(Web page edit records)

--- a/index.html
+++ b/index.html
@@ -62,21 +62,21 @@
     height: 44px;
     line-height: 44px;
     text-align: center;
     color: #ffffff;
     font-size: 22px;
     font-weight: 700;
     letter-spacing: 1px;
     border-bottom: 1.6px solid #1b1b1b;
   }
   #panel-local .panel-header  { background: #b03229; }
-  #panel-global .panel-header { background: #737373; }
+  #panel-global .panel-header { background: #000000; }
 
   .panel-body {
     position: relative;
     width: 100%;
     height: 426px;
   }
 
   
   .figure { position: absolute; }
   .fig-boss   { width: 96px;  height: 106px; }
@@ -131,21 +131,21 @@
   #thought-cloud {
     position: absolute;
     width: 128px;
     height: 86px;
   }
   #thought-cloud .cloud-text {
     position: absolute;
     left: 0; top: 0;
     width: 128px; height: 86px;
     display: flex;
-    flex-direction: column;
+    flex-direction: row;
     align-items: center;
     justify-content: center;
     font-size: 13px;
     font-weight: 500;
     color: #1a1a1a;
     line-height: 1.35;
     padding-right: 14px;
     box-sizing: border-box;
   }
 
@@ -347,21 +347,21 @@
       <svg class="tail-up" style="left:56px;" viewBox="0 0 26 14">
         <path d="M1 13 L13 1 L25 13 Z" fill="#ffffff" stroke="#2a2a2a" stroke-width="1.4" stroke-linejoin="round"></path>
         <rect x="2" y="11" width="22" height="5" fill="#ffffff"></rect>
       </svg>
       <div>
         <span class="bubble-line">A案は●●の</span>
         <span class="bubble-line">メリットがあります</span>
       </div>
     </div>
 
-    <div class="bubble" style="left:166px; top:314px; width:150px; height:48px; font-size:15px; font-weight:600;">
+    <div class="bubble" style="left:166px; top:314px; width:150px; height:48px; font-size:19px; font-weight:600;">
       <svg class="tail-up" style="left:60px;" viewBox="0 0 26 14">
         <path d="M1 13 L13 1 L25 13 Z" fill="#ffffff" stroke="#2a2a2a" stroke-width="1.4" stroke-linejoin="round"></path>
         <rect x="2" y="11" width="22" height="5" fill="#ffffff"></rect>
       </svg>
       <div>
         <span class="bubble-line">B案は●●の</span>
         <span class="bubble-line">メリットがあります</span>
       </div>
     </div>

To do: Search the entries for the word "global" and pick out every line that holds it.

Finished task:
-  #panel-global .panel-header { background: #737373; }
+  #panel-global .panel-header { background: #000000; }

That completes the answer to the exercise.